SES Hospedajes — also nothing has changed, which is exactly the point. Every guest, every stay, identified and reported within 24 hours, for every property, indefinitely.

The national registration number (NRA) — this is the only thing that's actually different. You no longer need to obtain it, display it, or chase it if your application was stuck in limbo. That's a real simplification. It just isn't the one some people assumed.

The practical takeaway

If there's a single habit to take from this, it's separating "is this property licensed" from "have I reported this guest" as two distinct checklist items per property, rather than one fuzzy category called "compliance." They have different authorities, different triggers, and — as of this year — different fates. Conflating them is how an agency that did nothing wrong on the licensing side ends up with an avoidable fine on the reporting side.

Keeping that distinction straight across a portfolio of any size is a record-keeping problem before it's a legal one — which is the part Recal exists to make boring: one place per property to see what's licensed, what's been reported, and what's still outstanding, rather than reconstructing it from memory the next time a rule changes. Which, in this market, it will.

Sources: Royal Decree 933/2021 (BOE); Ministry of the Interior, SES.Hospedajes; Royal Decree 1312/2024 and Supreme Court Sentence 620/2026. Always confirm current fine bands and deadlines with official Interior Ministry sources before acting — enforcement guidance continues to be updated.

Frequently asked questions

Is SES Hospedajes still mandatory after the May 2026 Supreme Court ruling?

Yes. The ruling annulled the national rental registration number created by Royal Decree 1312/2024. SES Hospedajes is a separate system under Royal Decree 933/2021, run by the Interior Ministry for traveller registration. It has been mandatory since 2 December 2024 and the ruling did not touch it.

What is the difference between SES Hospedajes and the national rental registry?

They answer two different questions. The national registry (NRA, now annulled) was about whether your property was allowed to be listed as a tourist rental. SES Hospedajes is about reporting who is actually staying in it — identifying each guest and transmitting the data to the Interior Ministry within 24 hours.
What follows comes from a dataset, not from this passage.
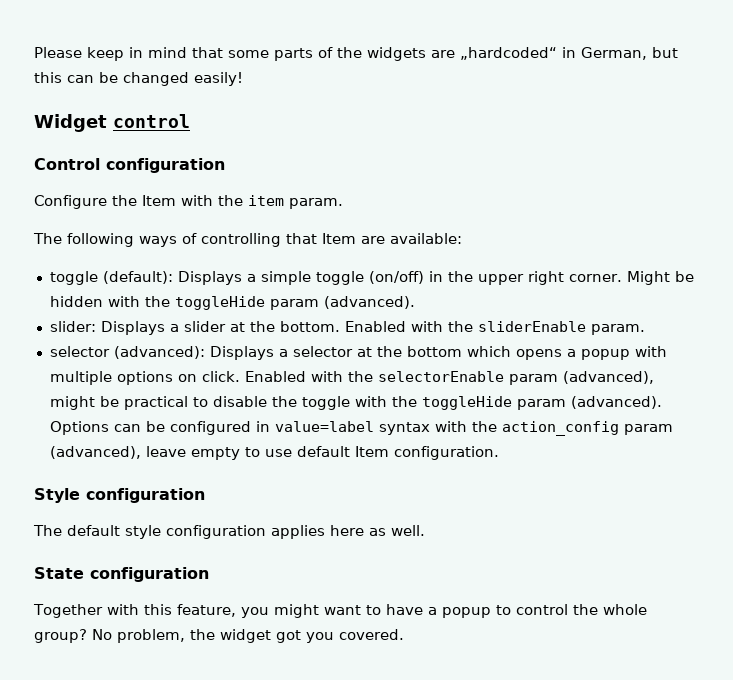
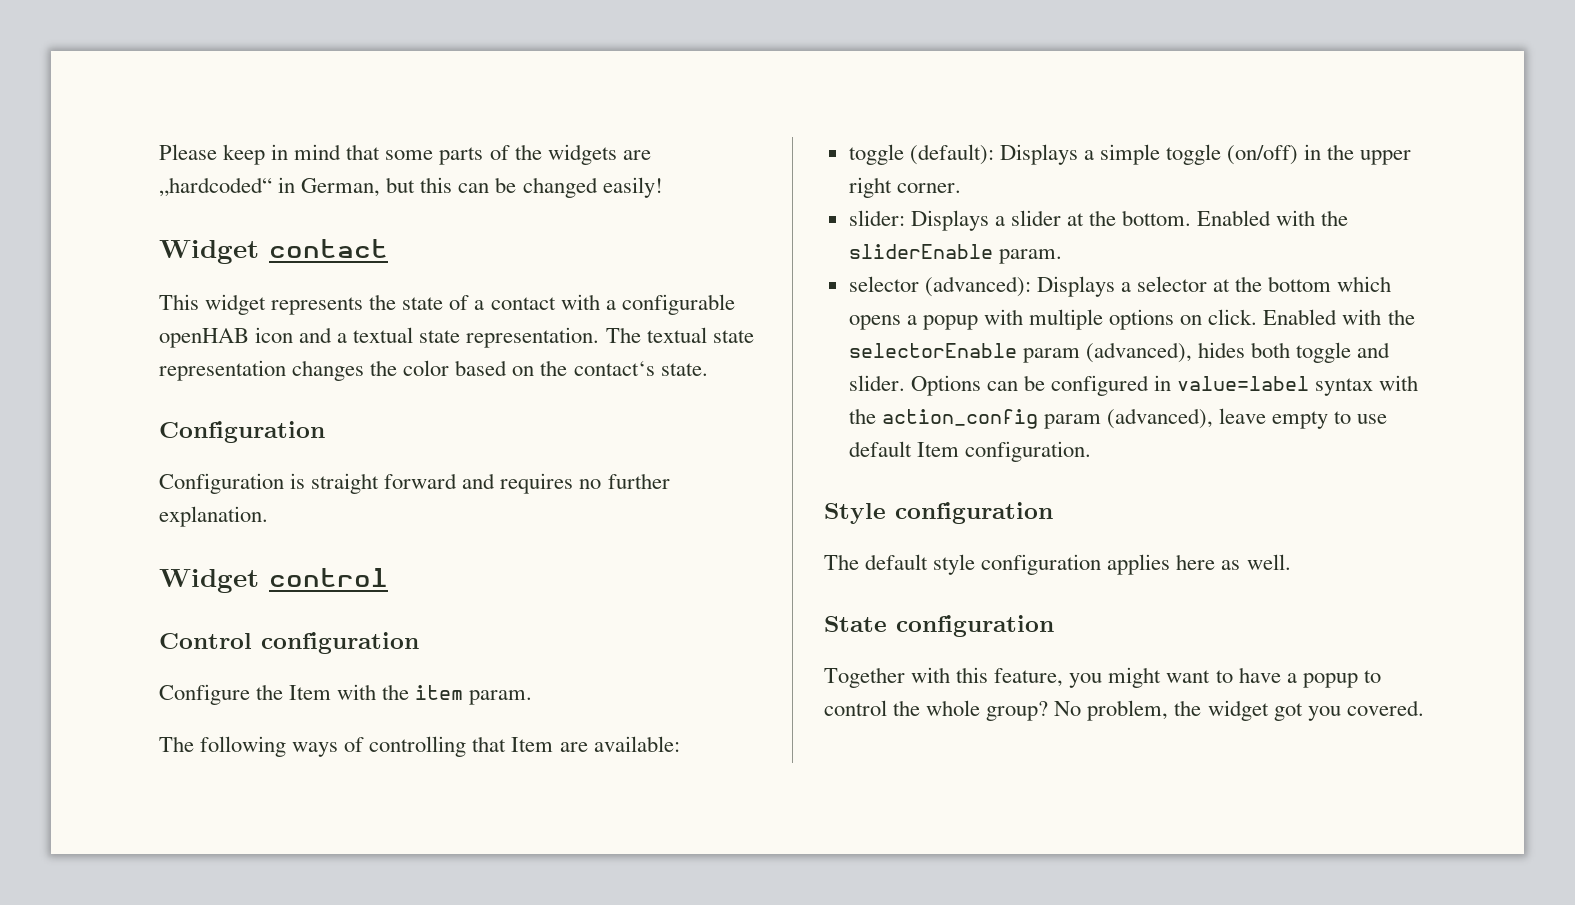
(243, 79) none -> [159,239,388,264] [159,294,735,315] [159,327,754,348] [159,360,708,381] [159,421,325,443] [159,473,670,494] [159,506,268,527] // Widget contact // This widget represents the state of a contact with a configurable openHAB icon and a textual state representation. The textual state representation changes the color based on the contact‘s state. // Configuration // Configuration is straight forward and requires no further explanation.
[626,271,694,285] [49,296,415,310] Might be hidden with the toggleHide param (advanced). -> (961, 188) none
[49,396,662,410] might be practical to disable the toggle with the toggleHide param (advanced). -> [1197,342,1391,363] [848,375,905,391] hides both toggle and slider.

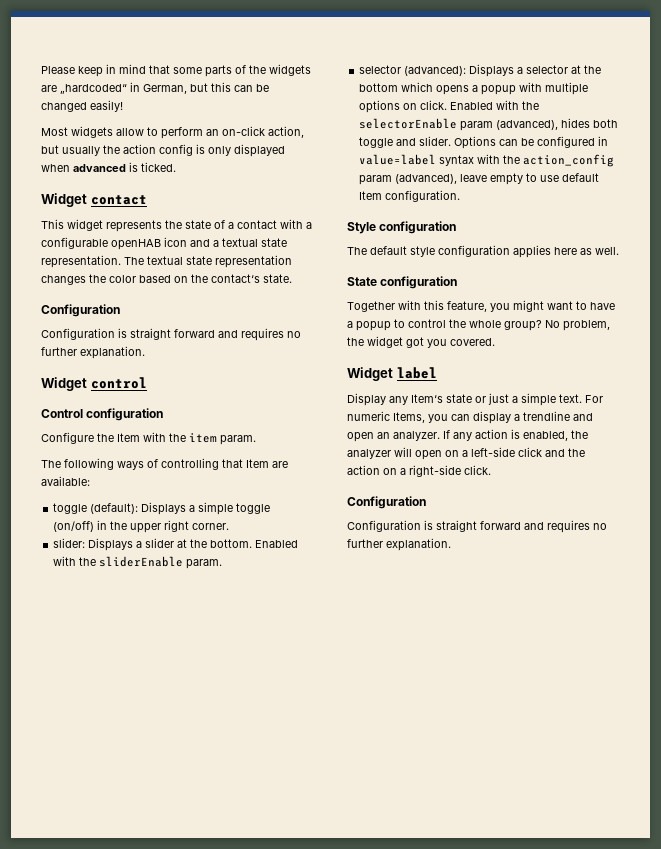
(663, 187) none -> [41,126,304,139] [41,144,285,157] [41,162,176,172] // Most widgets allow to perform an on-click action, but usually the action config is only displayed when advanced is ticked.
(1424, 708) none -> [347,367,437,381] [347,393,603,406] [347,411,593,424] [347,429,588,442] [347,447,585,460] [347,465,491,477] [347,496,426,509] [347,520,607,533] [347,538,451,551] // Widget label // Display any Item‘s state or just a simple text. For numeric Items, you can display a trendline and open an analyzer. If any action is enabled, the analyzer will open on a left-side click and the action on a right-side click. // Configuration // Configuration is straight forward and requires no further explanation.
Different ministries, different purposes, different fates.

What are the fines for not reporting guests to SES Hospedajes?

The penalty regime is tiered. Minor infractions — late, incomplete or erroneous submissions — carry fines of €100 to €600. Serious infractions, such as not reporting guests at all or failing to keep the required records, range from €601 to €30,000. Records must be kept for three years. None of this changed in May 2026.

Do I still need my regional tourist licence (ETV) after the ruling?

Yes. The regional tourist licence — ETV in the Balearics, and its equivalents in other autonomous communities — was never affected by the national registry or the Supreme Court ruling. It remains the document that authorises a property to operate as a tourist rental.

What actually changed after the registry was annulled?

Only the national registration number (NRA / NRUA) itself. You no longer need to obtain it, display it, or chase a stuck application. Your regional licence and your SES Hospedajes guest-reporting obligation are both unchanged. The simplification is real — it's just narrower than some people assumed.